>In which the finger of scorn is raised

>[Important Note: Please check the next post for details about John’s upcoming signing. Thanks!]

Yes, since I tend not to do scorn without defiance, it is that finger, and here’s why.

The last week or so, we’ve hit a clear thread of discontent with the status quo, dislike of awkward euphemisms forced on us by people who don’t know what they’re talking about (or mostly don’t know), and generally a lot of gloom, doom and despair. When you look at the optimism of the Golden Age and at what followed, this really isn’t that surprising, but still…

The mess is in our laps and on our floors and seething away in that dark unacknowledged corner in the spare room: you know the one, where all the junk you’re not sure you want to throw away but don’t have a clue what to do with accumulates. Worse, it breeds.

We’ve all seen what happens when good intentions meet naivete, especially if combined with enough of the folding stuff to have an impact on the rest of the world. It’s called the Law of Unintended Consequences, and with the possible exception of the Law of Gravity, it’s the only rule that’s never been broken. Ever. The end result is kind of like what’s left after that great big oversized dog with the tail that leaves welts has finished slobbering, wagging tail, and tracking mud everywhere. There’s shattered traditions, broken cultures and just plain grotty stuff everywhere. So you put the dog out, mend what you can, toss and maybe replace what you can’t mend, and hope no-one’s going to notice the stains on the carpet no amount of cleaning could get rid of.

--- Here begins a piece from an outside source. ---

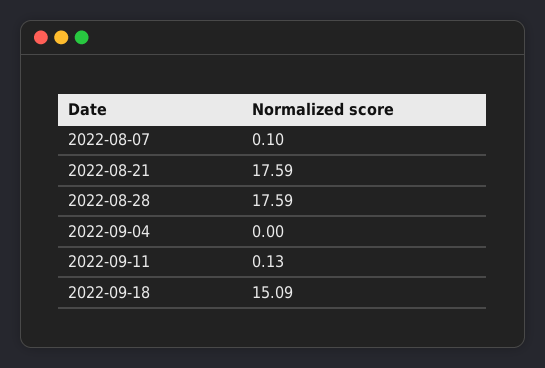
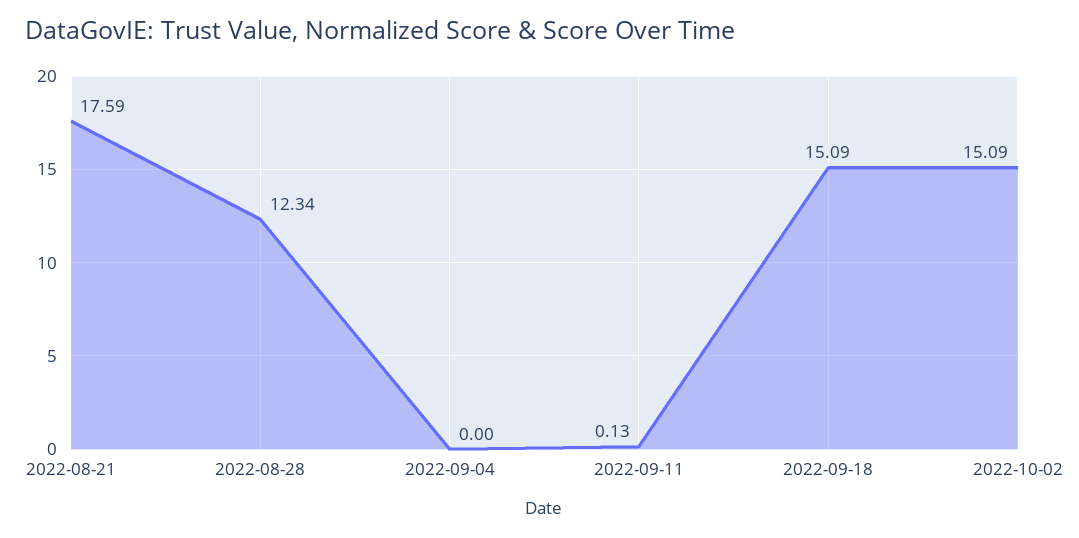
2022-08-07: 0.1 -> none
2022-08-28: 17.59 -> 12.34
2022-10-02: none -> 15.09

Right now, the industry seems to be standing and staring at the mess with a kind of transfixed horror in between bouts of ineffective hand-wringing and hiding the wreckage (and the dog) while hoping it will all magically go away. Think of the elderly aunt you’d swear never did a day’s work in her life, expected you to do everything for her and then blamed you for not doing it right. Oh, and pulled a guilt trip on you if you should dare to complain.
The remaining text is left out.